Pretty much every single night, we were on FaceTime, studying, studying, studying for AP tests. Teachers couldn’t teach us.
My ability to connect with adults grew—seeing a lot of adults, talking to a lot of adults. I probably lost some connections with my peers.
I’m planning to major in neuroscience. The things that we can’t control in our brains, that make us do things, seem like the most interesting to me.
I think that my generation is making a good rap for themselves by being involved in a good way. Especially in Seattle.

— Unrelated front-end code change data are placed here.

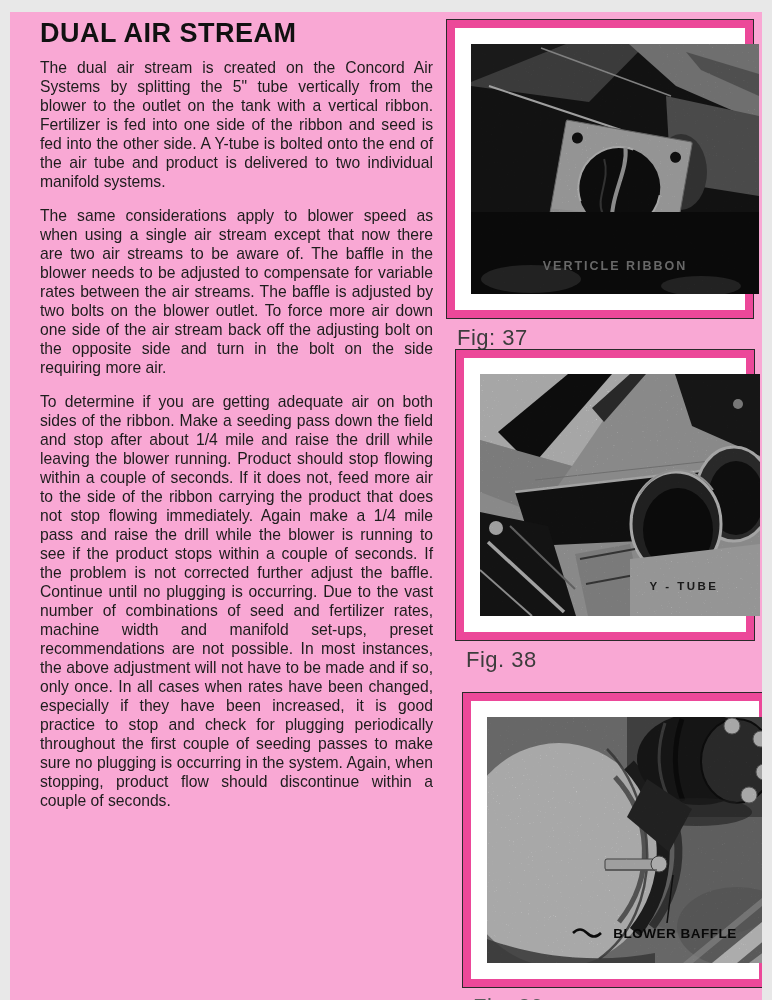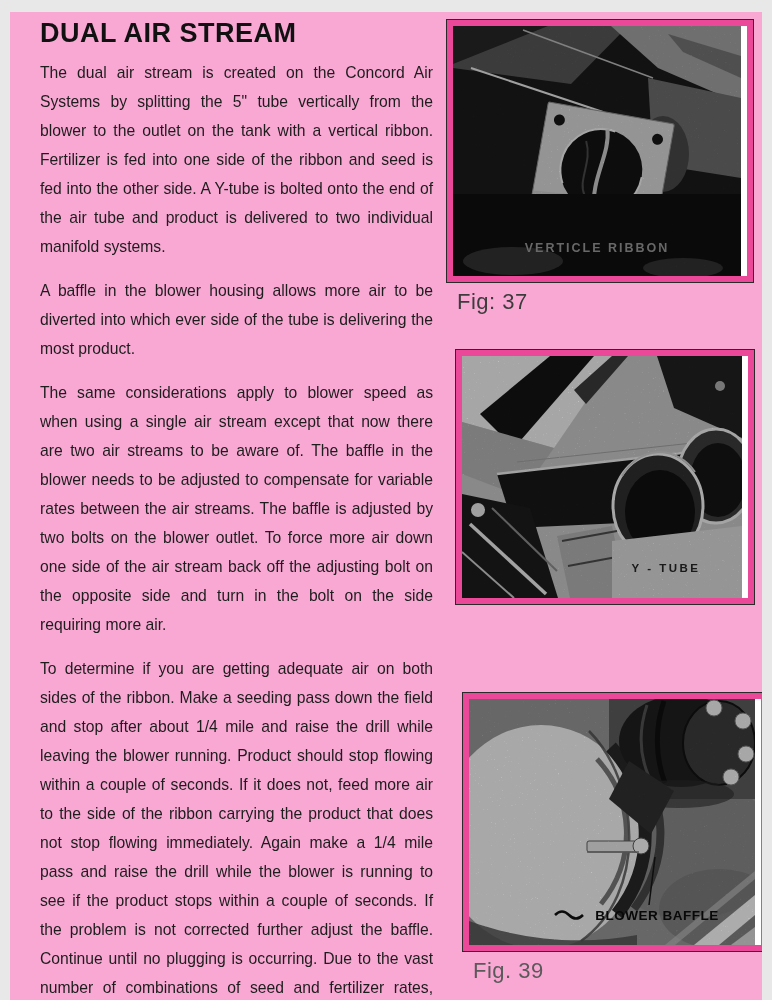--- a/index.html
+++ b/index.html
@@ -7,47 +7,46 @@
     position:relative; width:752px; height:1000px; margin:12px auto;
     background:#f9a8d4; overflow:hidden;
     font-family:"Liberation Sans", sans-serif; color:#1c1c1c;
   }
   .text-col { position:absolute; left:30px; top:6px; width:393px; }
   .doc-title {
     font-size:27px; font-weight:700; letter-spacing:0.5px;
     margin:0 0 9px 0; color:#111;
   }
   .body-p {
-    font-size:15.7px; line-height:29px; text-align:justify;
+    font-size:15.7px; line-height:19px; text-align:justify;
     margin:0 0 15px 0; color:#1d1d1d;
   }
   .section-h {
     font-size:16px; font-weight:700; letter-spacing:0.6px;
     margin:4px 0 24px 0; color:#141414;
   }
   .figure { position:absolute; }
   .photo-frame {
-    border:6px solid #ec4899; background:#ffffff; padding:0;
+    border:8px solid #ec4899; background:#ffffff; padding:16px;
     box-shadow:0 0 0 1px #2a2a2a;
   }
   .photo-frame svg { display:block; }
   .fig-caption {
     margin:7px 0 0 10px; font-size:22px; color:#3c3c3c; letter-spacing:0.5px;
   }
   .fig39-caption { color:#5a5a5a; }
 </style>
 </head>
 <body>
 
 <div class="page">
 
   <div class="text-col">
     <h1 class="doc-title">DUAL AIR STREAM</h1>
     <p class="body-p">The dual air stream is created on the Concord Air Systems by splitting the 5" tube vertically from the blower to the outlet on the tank with a vertical ribbon. Fertilizer is fed into one side of the ribbon and seed is fed into the other side. A Y-tube is bolted onto the end of the air tube and product is delivered to two individual manifold systems.</p>
-    <p class="body-p">A baffle in the blower housing allows more air to be diverted into which ever side of the tube is delivering the most product.</p>
     <p class="body-p">The same considerations apply to blower speed as when using a single air stream except that now there are two air streams to be aware of.  The baffle in the blower needs to be adjusted to compensate for variable rates between the air streams.  The baffle is adjusted by two bolts on the blower outlet.  To force more air down one side of the air stream back off the adjusting bolt on the opposite side and turn in the bolt on the side requiring more air.</p>
     <p class="body-p">To determine if you are getting adequate air on both sides of the ribbon.  Make a seeding pass down the field and stop after about 1/4 mile and raise the drill while leaving the blower running.  Product should stop flowing within a couple of seconds.  If it does not, feed more air to the side of the ribbon carrying the product that does not stop flowing immediately.  Again make a 1/4 mile pass and raise the drill while the blower is running to see if the product stops within a couple of seconds.  If the problem is not corrected further adjust the baffle.  Continue until no plugging is occurring.  Due to the vast number of combinations of seed and fertilizer rates, machine width and manifold set-ups, preset recommendations are not possible.  In most instances, the above adjustment will not have to be made and if so, only once.  In all cases when rates have been changed, especially if they have been increased, it is good practice to stop and check for plugging periodically throughout the first couple of seeding passes to make sure no plugging is occurring in the system.  Again, when stopping, product flow should discontinue within a couple of seconds.</p>
   </div>
 
   <div class="figure" style="left:437px; top:8px; width:306px;">
     <div class="photo-frame">
       <svg width="288" height="250" viewBox="0 0 288 250">
         <defs>
           <filter id="n1" x="0" y="0" width="100%" height="100%">
             <feTurbulence type="fractalNoise" baseFrequency="0.85" numOctaves="3" stitchTiles="stitch"></feTurbulence>
@@ -116,20 +115,21 @@
         <path d="M0,196 L52,242" stroke="#c9c9c9" stroke-width="2" fill="none"></path>
         <path d="M30,152 L95,215" stroke="#8a8a8a" stroke-width="2" fill="none"></path>
         <circle cx="16" cy="154" r="7" fill="#e6e6e6"></circle>
         <polygon points="95,180 150,170 165,242 108,242" fill="#9a9a9a" opacity="0.5"></polygon>
         <path d="M100,185 L155,175 M106,210 L160,200" stroke="#4a4a4a" stroke-width="2" fill="none"></path>
         <polygon points="150,185 280,170 280,242 150,242" fill="#d7d7d7"></polygon>
         <text x="204" y="216" text-anchor="middle" font-family="Liberation Sans, sans-serif" font-size="11.5" font-weight="bold" letter-spacing="2.5" fill="#262626">Y - TUBE</text>
         <rect x="0" y="0" width="280" height="242" filter="url(#n2)" opacity="0.3"></rect>
       </svg>
     </div>
+    <div class="fig-caption">Fig. 38</div>
   </div>
 
   <div class="figure" style="left:453px; top:681px; width:304px;">
     <div class="photo-frame">
       <svg width="286" height="246" viewBox="0 0 286 246">
         <defs>
           <filter id="n3" x="0" y="0" width="100%" height="100%">
             <feTurbulence type="fractalNoise" baseFrequency="0.75" numOctaves="3" stitchTiles="stitch"></feTurbulence>
             <feColorMatrix type="matrix" values="0 0 0 0 0  0 0 0 0 0  0 0 0 0 0  0.9 0.9 0.9 0 0"></feColorMatrix>
           </filter>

Instagram is a very big thing for my generation, all the various political things—the hate around Asians, obviously Black Lives Matter stuff.
We went through this period where you would repost information, start a petition. People who posted about their life, personal photos and stuff, were shamed.
I had an amazing graduation. I watched everyone walk across the stage. That was exciting to me; I got to see that we did it.
We started clubs, new things because of Covid. People got new opportunities.
The last year probably made me more driven. I know what I want. And I know that I’m going to do what I need to do to make it happen.